In a surprising move, the US trucking industry has recently said it would welcome higher fuel taxes. The caveat being, the money would have to be set aside for infrastructure funding. And we're not ta...


James Menzies

James Menzies


In a surprising move, the US trucking industry has recently said it would welcome higher fuel taxes. The caveat being, the money would have to be set aside for infrastructure funding. And we’re not talking bicycle paths here, which sadly has been where some of the current fuel tax revenue generated in the US has been directed. American Trucking Associations president Bill Graves recently told the National Surface Transportation Policy and Revenue Study Commission, that the industry prefers fuel taxes as a source of funding for the nation’s highways. It opposes slapping tolls on existing highways.

“We are prepared to pay,” he said. “We do favour fuel tax as a method of payment. And we believe in a program that is tied to system use. The sense now is that given the right plan, there could be some great things accomplished.”

It’s an interesting view, and one that certainly won’t be shared by many motor carriers who feel they’re already over-taxed. It’s difficult to argue that the trucking industry doesn’t already shoulder more than its share of the cost of building and maintaining roads, through fuel taxes and licensing fees.

If fuel taxes are hiked in the US, Canadian carriers operating there will also have to pay if they fuel up south of the border.
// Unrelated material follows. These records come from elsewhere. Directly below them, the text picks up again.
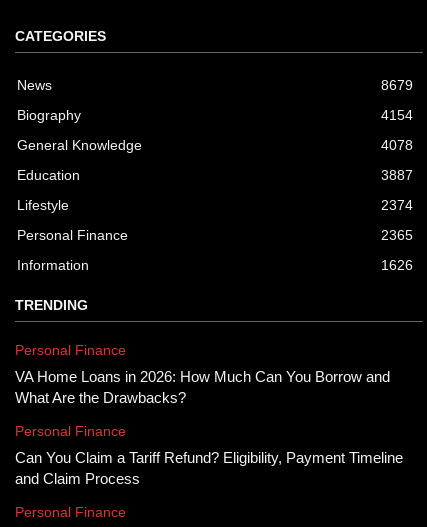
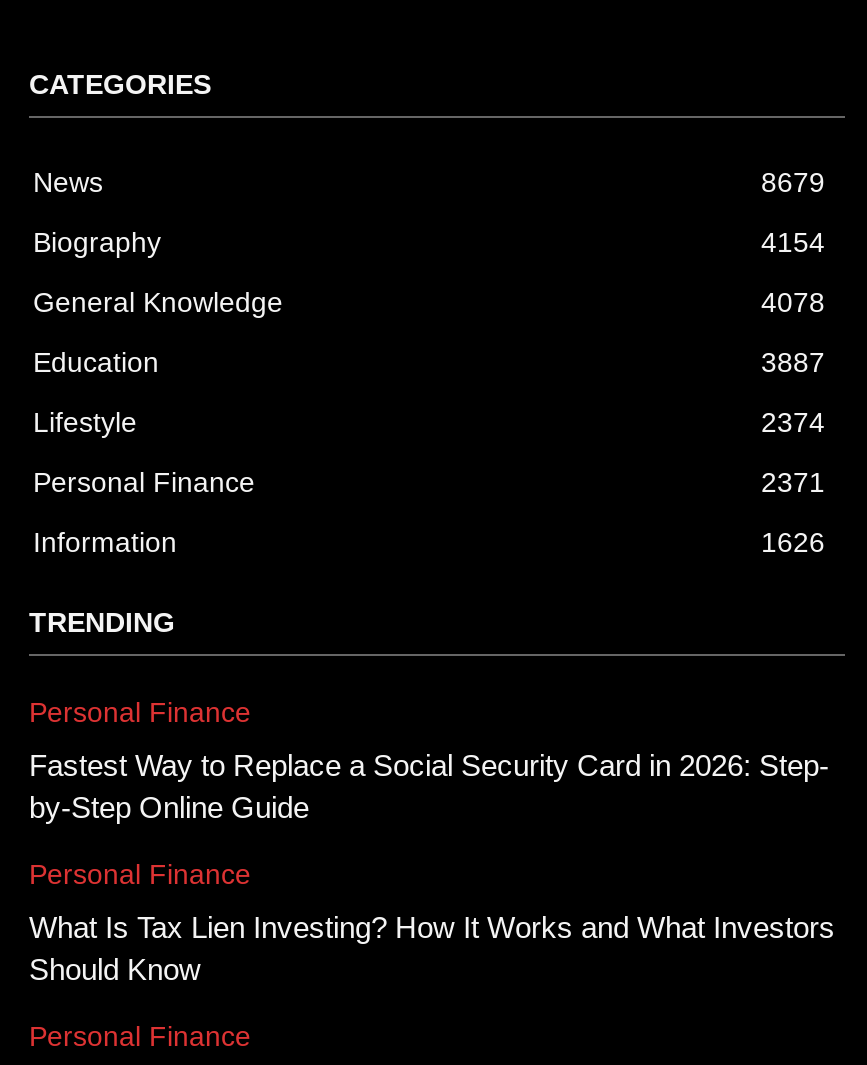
- 2365
+ 2371

- VA Home Loans in 2026: How Much Can You Borrow and
- What Are the Drawbacks?
+ Fastest Way to Replace a Social Security Card in 2026: Step-
+ by-Step Online Guide

- Can You Claim a Tariff Refund? Eligibility, Payment Timeline
- and Claim Process
+ What Is Tax Lien Investing? How It Works and What Investors
+ Should Know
But those companies also stand to benefit if roads are kept in better condition and congestion is alleviated.

The federal fuel tax on diesel in the US is 24.4 cents per gallon and it hasn’t been increased since 1993.

Graves’ position echoes comments made by FedEx Freight CEO Doug Duncan at last year’s Ontario Trucking Association convention. He too said the US government should hike fuel taxes and allot that money specifically to highway funding. Perhaps these comments signal a changing philosophy in the trucking industry, or according to ATA economist Bob Costello, a ‘maturing.’
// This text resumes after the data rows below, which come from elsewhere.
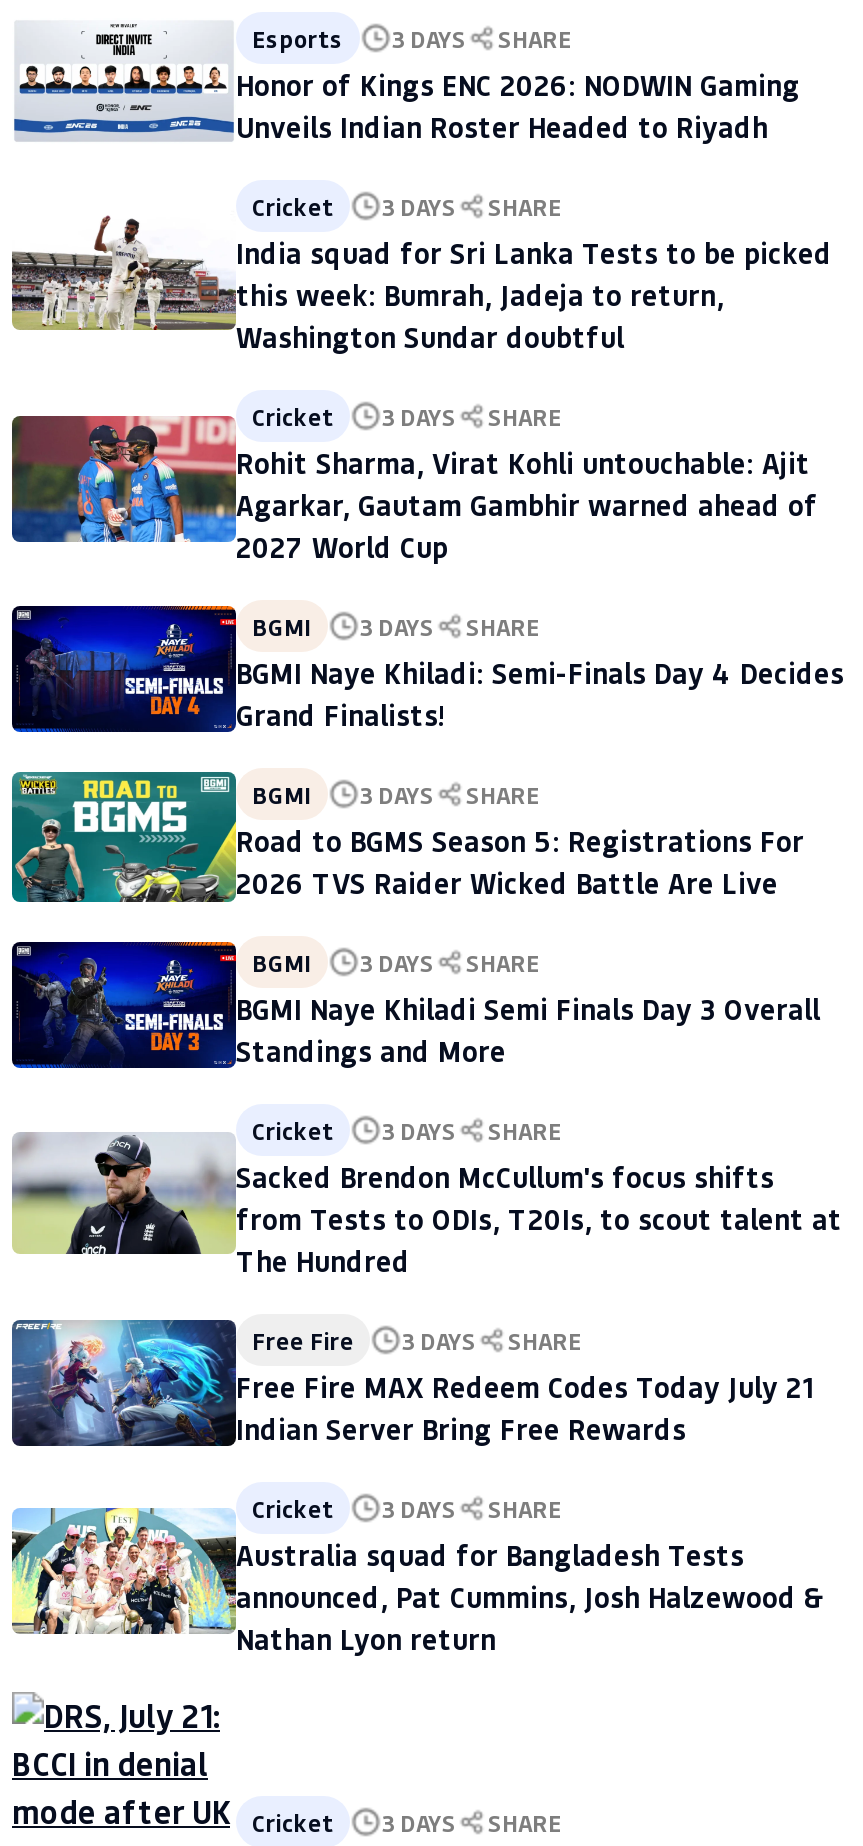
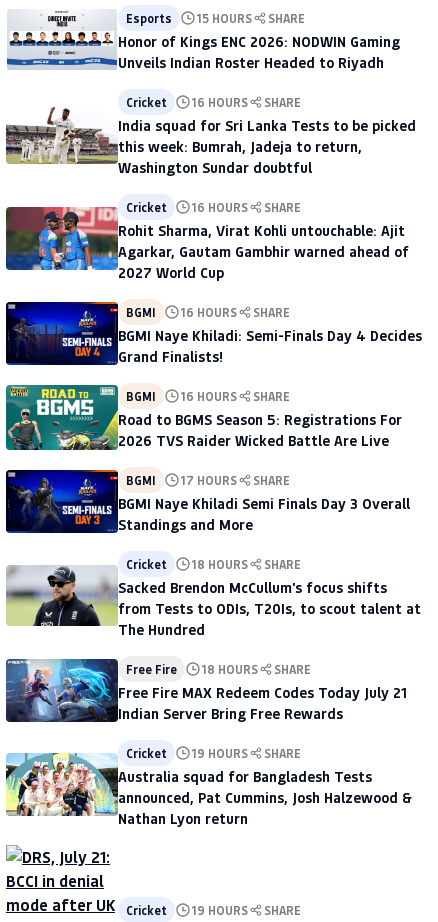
- Esports 3 DAYS SHARE
+ Esports 15 HOURS SHARE

- Cricket 3 DAYS SHARE
+ Cricket 16 HOURS SHARE

- Cricket 3 DAYS SHARE
+ Cricket 16 HOURS SHARE

- BGMI 3 DAYS SHARE
+ BGMI 16 HOURS SHARE

- BGMI 3 DAYS SHARE
+ BGMI 16 HOURS SHARE

- BGMI 3 DAYS SHARE
+ BGMI 17 HOURS SHARE

- Cricket 3 DAYS SHARE
+ Cricket 18 HOURS SHARE

- Free Fire 3 DAYS SHARE
+ Free Fire 18 HOURS SHARE

- Cricket 3 DAYS SHARE
+ Cricket 19 HOURS SHARE

- Cricket 3 DAYS SHARE
+ Cricket 19 HOURS SHARE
Costello was at Bizcon 11 (Bridgestone Firestone’s annual dealer conference) earlier this month. He said inadequate infrastructure costs the US trucking industry US$7.8 billion per year and the industry has come to terms with the fact it will have to help pay the costs of bringing that infrastructure up to par. He said the industry’s voluntary tax increase is one of several signs the industry has come of age in recent years.

This voluntary tax increase is just one of several signs of the trucking industry’s maturation, Costello said at Bizcon 11. He said history has shown it traditionally takes about 20 years for an industry to ‘mature’ and he thinks the trucking industry began reaching that point right on schedule – about 20 years after deregulation. Since 2000, there has been a consistent increase in revenue per mile among carriers and a sharp decline in trucking company failures for every 1% drop in truck tonnage. Costello pointed out revenue per mile dropped every year between 1980 and 2000 as the industry came to terms with deregulation.

“We have a new industry out there and the data supports that,” he said. “We have matured, and we’ve matured quite a bit.”

Volunteering to pay higher fuel taxes may offend some truckers, who already feel they pay too much for diesel. But looking at the big picture and considering the costs congestion and crumbling infrastructure place on the industry, maybe volunteering to pay more now is the mature thing to do.